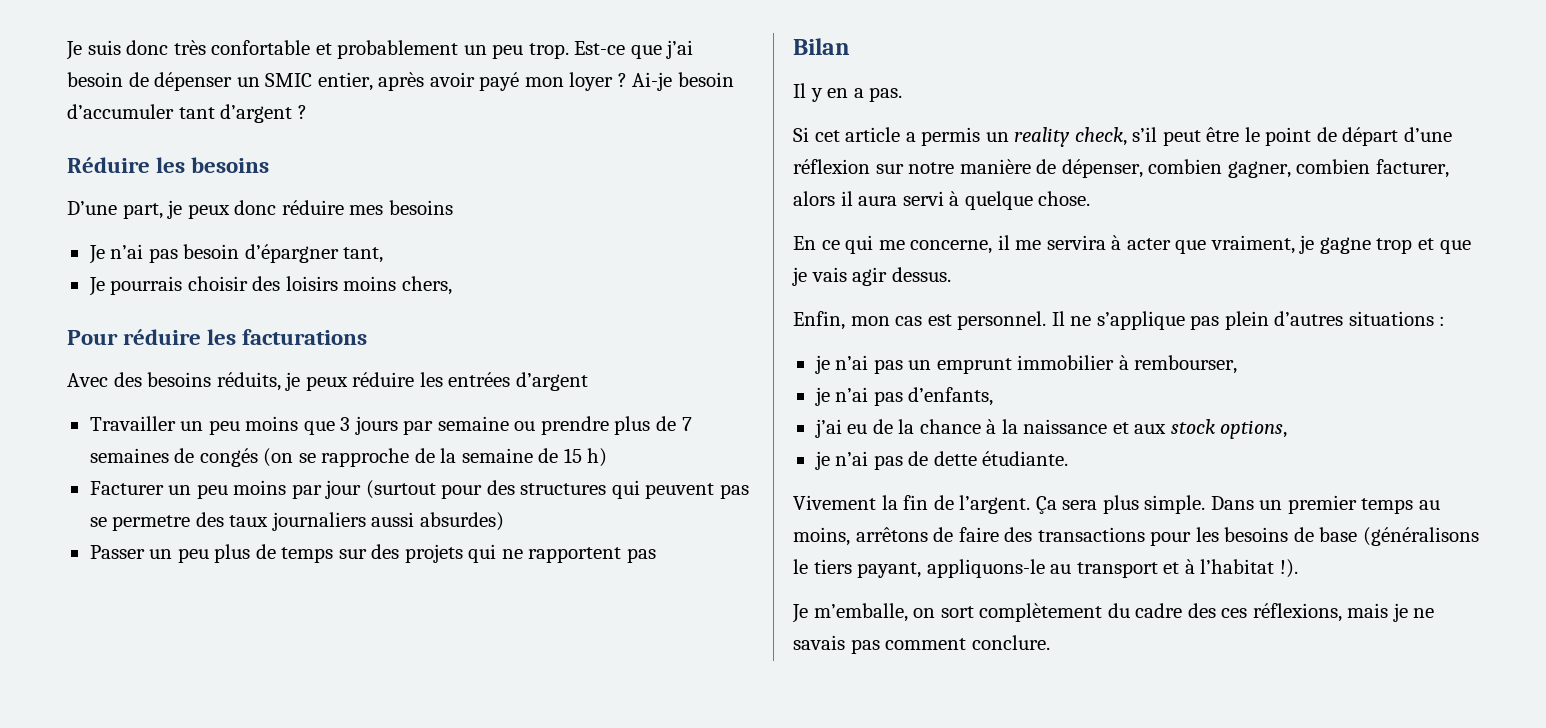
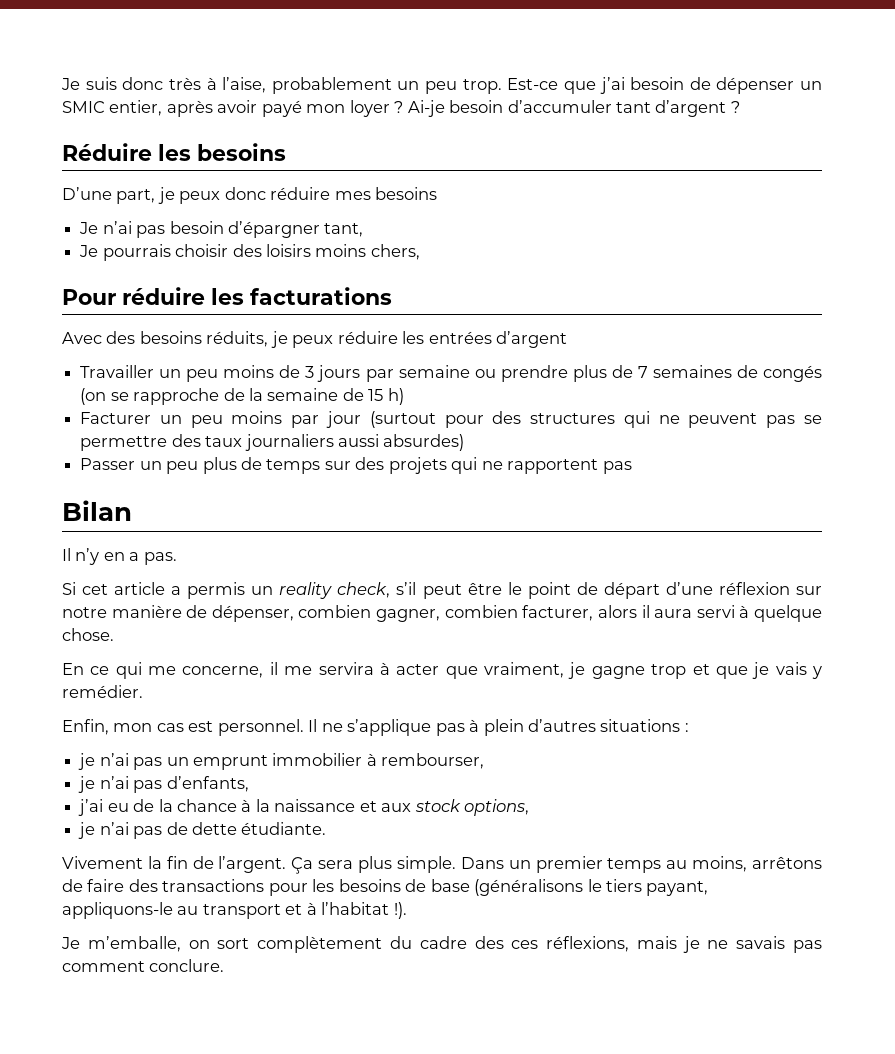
[211,40,332,55] confortable et -> [206,77,267,93] à l’aise,
[303,421,335,435] que -> [279,365,301,378] de
(640, 489) none -> [658,415,680,424] ne
[112,515,191,531] permetre -> [80,436,168,451] permettre
[810,88,823,102] y -> [75,548,100,565] n’y
[852,267,951,286] agir dessus. -> [811,666,822,679] [62,685,143,698] y remédier.
(1220, 322) none -> [469,719,480,732] à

• Problem requirements: Go through the listing above and find each line containing the string "none"; copy those lines.

• Expected output:
(640, 489) none -> [658,415,680,424] ne
(1220, 322) none -> [469,719,480,732] à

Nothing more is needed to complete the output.